Exercise description: Using the entries that follow, write out the line containing "NASZYJNIK SREBRNY Z DRZEWEM: 2", the line containing "customer number: ZTY232 -> ZTY632", and every line between them, exactly and nothing else.

Data section below:

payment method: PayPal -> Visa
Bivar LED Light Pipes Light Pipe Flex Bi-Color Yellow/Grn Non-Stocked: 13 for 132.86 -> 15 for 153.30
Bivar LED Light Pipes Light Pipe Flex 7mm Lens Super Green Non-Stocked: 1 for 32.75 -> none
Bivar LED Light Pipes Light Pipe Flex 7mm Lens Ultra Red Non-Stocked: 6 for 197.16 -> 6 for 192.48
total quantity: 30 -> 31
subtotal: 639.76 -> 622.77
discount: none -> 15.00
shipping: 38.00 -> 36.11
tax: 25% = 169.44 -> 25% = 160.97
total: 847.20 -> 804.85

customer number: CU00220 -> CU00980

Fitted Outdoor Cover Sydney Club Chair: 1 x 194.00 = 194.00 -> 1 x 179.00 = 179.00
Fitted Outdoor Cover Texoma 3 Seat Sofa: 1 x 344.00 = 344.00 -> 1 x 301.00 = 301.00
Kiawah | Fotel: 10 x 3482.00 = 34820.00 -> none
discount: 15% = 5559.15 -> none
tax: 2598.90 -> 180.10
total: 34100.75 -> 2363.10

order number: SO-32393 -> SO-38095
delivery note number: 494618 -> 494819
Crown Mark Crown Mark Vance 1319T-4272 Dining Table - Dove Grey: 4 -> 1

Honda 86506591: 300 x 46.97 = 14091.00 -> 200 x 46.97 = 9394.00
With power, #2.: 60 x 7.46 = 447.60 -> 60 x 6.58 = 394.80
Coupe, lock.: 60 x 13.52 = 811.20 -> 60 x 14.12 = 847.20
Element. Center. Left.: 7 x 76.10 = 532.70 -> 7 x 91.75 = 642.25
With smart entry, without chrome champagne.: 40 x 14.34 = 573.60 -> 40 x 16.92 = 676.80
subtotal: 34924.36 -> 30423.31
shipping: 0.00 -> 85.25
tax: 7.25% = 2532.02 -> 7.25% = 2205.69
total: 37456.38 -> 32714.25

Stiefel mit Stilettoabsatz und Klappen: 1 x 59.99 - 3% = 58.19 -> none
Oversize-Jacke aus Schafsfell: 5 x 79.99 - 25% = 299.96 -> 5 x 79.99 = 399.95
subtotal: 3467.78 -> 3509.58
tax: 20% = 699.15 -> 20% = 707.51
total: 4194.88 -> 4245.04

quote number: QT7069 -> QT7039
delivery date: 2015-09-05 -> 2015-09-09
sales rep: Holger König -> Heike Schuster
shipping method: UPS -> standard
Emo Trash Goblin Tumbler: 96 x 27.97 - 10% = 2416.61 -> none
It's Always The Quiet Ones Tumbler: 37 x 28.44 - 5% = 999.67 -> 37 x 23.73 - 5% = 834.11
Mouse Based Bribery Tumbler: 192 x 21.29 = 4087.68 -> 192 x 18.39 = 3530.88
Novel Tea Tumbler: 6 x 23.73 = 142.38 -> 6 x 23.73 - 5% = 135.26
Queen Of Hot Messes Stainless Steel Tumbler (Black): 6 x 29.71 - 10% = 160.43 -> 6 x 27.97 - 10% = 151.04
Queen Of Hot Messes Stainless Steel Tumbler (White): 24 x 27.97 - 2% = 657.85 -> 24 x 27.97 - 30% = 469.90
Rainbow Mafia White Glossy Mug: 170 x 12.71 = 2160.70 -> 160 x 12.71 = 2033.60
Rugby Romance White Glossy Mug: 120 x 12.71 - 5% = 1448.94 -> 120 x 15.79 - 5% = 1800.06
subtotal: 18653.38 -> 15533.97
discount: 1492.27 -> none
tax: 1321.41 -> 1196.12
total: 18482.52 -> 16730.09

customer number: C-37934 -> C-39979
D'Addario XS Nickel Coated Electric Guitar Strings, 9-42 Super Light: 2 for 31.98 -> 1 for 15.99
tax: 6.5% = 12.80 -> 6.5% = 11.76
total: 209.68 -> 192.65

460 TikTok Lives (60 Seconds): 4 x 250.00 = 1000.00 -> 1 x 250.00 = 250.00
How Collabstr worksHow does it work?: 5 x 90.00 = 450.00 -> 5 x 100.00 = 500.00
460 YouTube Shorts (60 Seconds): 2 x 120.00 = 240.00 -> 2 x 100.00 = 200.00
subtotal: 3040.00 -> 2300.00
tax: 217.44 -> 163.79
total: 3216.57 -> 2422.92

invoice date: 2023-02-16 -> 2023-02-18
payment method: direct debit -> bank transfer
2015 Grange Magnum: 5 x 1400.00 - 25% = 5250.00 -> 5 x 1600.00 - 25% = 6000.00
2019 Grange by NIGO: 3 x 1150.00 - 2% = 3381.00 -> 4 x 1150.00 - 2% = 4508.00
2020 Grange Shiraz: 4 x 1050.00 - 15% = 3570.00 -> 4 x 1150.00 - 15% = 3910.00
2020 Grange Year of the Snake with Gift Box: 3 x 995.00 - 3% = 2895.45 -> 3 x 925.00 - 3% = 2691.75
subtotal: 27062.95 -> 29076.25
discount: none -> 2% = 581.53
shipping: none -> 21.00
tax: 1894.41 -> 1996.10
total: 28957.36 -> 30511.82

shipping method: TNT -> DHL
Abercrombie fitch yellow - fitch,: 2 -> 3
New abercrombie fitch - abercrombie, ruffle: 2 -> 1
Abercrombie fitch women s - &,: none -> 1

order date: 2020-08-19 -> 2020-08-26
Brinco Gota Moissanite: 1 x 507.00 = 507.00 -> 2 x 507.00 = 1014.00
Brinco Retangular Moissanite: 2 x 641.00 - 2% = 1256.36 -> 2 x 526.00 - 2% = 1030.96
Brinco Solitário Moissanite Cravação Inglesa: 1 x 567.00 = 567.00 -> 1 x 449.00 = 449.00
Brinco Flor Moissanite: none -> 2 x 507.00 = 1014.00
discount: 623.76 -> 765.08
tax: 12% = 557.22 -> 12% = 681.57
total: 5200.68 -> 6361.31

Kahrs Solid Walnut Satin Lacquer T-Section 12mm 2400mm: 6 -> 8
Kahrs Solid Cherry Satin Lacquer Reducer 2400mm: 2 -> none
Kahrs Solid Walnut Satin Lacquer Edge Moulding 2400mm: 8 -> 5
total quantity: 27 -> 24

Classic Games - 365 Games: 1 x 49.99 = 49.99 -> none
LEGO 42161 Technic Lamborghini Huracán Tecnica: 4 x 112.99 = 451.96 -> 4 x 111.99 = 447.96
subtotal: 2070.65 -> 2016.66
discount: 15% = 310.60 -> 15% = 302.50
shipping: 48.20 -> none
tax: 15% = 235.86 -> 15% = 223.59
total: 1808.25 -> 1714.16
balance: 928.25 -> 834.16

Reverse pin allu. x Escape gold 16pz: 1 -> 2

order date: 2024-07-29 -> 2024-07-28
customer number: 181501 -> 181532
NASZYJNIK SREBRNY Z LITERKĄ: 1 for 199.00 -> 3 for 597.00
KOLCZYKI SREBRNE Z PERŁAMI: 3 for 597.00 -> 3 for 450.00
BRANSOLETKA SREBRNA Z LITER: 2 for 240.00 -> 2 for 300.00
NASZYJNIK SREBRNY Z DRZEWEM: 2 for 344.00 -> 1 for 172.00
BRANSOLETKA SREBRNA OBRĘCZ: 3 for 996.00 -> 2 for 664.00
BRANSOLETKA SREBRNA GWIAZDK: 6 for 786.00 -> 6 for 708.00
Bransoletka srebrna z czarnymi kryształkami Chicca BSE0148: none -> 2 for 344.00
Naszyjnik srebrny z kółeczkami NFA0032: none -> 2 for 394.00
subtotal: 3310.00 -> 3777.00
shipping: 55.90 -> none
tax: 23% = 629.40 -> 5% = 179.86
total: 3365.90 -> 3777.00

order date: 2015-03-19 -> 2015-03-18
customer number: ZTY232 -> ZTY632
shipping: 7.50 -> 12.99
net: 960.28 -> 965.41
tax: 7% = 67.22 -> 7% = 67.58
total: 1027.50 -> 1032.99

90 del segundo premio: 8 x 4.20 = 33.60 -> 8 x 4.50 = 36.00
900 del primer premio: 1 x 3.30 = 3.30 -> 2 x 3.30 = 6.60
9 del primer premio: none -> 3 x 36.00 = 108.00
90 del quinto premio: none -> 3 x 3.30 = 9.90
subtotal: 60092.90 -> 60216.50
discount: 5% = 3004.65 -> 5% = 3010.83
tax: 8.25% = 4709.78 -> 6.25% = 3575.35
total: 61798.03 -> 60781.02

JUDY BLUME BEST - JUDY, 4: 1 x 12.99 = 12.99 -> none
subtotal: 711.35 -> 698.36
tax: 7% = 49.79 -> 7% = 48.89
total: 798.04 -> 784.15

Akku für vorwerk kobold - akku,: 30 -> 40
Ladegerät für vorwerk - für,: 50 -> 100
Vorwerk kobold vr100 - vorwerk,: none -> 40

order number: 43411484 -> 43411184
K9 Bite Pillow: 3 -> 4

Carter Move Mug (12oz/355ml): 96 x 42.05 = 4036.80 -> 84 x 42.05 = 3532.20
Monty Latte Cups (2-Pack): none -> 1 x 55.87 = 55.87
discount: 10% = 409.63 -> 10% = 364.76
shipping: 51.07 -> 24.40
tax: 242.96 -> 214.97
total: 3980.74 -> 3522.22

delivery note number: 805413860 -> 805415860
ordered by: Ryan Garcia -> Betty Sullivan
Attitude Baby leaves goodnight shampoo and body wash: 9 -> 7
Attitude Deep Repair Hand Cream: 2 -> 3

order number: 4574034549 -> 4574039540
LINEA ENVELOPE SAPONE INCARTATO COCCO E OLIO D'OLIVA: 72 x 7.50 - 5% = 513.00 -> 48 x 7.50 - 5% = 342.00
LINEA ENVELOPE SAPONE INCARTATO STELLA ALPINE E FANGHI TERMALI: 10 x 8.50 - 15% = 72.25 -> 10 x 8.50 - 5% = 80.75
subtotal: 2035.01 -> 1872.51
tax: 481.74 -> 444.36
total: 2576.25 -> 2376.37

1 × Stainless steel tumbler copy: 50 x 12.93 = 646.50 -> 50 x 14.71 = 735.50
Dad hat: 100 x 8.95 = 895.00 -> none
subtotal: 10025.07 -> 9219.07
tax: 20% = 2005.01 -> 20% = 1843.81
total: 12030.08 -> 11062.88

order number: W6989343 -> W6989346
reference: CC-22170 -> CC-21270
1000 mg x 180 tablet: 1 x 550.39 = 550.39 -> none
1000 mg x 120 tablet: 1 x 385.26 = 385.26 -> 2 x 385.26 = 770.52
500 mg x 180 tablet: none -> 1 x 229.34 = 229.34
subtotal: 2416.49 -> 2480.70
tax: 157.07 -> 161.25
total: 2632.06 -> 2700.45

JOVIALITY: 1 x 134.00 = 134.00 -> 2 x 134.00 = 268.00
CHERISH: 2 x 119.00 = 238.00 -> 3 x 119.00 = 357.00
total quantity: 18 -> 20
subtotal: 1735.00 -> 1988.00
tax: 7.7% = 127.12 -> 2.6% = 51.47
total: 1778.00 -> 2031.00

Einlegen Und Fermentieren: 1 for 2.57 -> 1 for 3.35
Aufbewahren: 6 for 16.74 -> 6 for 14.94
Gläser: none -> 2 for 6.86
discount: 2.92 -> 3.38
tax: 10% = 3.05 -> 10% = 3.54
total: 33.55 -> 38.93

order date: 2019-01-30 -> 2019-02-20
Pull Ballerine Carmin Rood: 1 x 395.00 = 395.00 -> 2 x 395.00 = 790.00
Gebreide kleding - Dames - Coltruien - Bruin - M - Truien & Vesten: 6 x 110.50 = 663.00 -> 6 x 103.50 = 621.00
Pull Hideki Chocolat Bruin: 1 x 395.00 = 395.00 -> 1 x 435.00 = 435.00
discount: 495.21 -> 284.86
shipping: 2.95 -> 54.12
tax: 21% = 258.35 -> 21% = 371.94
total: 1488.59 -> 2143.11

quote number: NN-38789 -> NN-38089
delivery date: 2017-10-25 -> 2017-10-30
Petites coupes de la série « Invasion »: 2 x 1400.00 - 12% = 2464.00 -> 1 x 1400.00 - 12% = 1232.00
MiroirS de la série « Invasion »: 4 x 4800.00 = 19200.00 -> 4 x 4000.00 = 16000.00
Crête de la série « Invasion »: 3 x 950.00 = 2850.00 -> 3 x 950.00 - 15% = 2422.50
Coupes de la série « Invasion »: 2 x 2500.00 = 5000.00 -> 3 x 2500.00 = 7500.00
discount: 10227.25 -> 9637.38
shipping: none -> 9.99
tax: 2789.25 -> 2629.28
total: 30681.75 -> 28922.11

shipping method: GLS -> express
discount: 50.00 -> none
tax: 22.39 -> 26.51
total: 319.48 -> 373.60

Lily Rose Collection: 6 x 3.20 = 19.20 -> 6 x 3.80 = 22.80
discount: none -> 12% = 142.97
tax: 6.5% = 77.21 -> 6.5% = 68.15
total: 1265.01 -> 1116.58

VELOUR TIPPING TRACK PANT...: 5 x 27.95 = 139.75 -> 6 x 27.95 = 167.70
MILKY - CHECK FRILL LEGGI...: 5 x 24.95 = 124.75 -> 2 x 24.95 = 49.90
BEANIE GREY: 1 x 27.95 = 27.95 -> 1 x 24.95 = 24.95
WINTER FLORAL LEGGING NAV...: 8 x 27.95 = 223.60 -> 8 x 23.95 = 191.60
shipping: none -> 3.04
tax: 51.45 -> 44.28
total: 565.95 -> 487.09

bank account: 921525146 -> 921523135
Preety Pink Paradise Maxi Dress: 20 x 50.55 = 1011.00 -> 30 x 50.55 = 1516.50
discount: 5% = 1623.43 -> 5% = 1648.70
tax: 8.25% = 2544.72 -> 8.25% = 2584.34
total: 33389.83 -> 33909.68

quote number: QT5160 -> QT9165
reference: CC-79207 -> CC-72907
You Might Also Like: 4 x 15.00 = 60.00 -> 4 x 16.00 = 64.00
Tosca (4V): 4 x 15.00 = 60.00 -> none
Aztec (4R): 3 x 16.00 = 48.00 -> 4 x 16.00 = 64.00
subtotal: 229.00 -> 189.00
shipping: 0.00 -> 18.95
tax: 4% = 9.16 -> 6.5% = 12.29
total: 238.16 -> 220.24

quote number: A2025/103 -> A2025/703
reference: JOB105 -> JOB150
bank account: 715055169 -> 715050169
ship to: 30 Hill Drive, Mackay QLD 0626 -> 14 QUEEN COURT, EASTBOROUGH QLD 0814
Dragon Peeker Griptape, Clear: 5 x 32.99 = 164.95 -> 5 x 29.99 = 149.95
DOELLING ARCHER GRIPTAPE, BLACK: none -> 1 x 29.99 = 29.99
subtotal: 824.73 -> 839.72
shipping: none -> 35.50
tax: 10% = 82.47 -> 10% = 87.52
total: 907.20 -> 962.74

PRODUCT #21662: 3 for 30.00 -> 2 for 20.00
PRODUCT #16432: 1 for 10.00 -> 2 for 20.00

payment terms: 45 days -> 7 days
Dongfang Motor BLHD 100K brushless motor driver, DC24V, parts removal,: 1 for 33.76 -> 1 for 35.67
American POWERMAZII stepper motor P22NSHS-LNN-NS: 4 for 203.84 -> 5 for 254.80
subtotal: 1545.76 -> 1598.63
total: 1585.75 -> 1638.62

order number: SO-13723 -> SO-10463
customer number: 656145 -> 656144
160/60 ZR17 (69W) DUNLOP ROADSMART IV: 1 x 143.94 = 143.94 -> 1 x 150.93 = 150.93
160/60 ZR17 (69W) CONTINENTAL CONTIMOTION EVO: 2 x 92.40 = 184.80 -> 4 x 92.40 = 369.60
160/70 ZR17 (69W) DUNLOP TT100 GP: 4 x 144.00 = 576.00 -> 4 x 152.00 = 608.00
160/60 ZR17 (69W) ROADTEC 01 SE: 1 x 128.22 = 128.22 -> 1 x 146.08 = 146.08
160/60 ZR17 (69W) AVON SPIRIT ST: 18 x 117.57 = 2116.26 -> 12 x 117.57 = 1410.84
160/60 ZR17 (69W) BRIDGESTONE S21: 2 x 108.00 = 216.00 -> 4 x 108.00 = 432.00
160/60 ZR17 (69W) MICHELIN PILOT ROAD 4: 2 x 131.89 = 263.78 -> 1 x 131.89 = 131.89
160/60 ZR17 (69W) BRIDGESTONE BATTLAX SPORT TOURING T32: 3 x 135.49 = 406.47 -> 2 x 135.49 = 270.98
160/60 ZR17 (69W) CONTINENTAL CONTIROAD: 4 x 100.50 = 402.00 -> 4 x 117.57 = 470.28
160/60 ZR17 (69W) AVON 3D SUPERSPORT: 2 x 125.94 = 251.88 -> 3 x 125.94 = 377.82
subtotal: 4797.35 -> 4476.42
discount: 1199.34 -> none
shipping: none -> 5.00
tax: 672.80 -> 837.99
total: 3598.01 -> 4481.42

End of Data section.

Written answer:
NASZYJNIK SREBRNY Z DRZEWEM: 2 for 344.00 -> 1 for 172.00
BRANSOLETKA SREBRNA OBRĘCZ: 3 for 996.00 -> 2 for 664.00
BRANSOLETKA SREBRNA GWIAZDK: 6 for 786.00 -> 6 for 708.00
Bransoletka srebrna z czarnymi kryształkami Chicca BSE0148: none -> 2 for 344.00
Naszyjnik srebrny z kółeczkami NFA0032: none -> 2 for 394.00
subtotal: 3310.00 -> 3777.00
shipping: 55.90 -> none
tax: 23% = 629.40 -> 5% = 179.86
total: 3365.90 -> 3777.00

order date: 2015-03-19 -> 2015-03-18
customer number: ZTY232 -> ZTY632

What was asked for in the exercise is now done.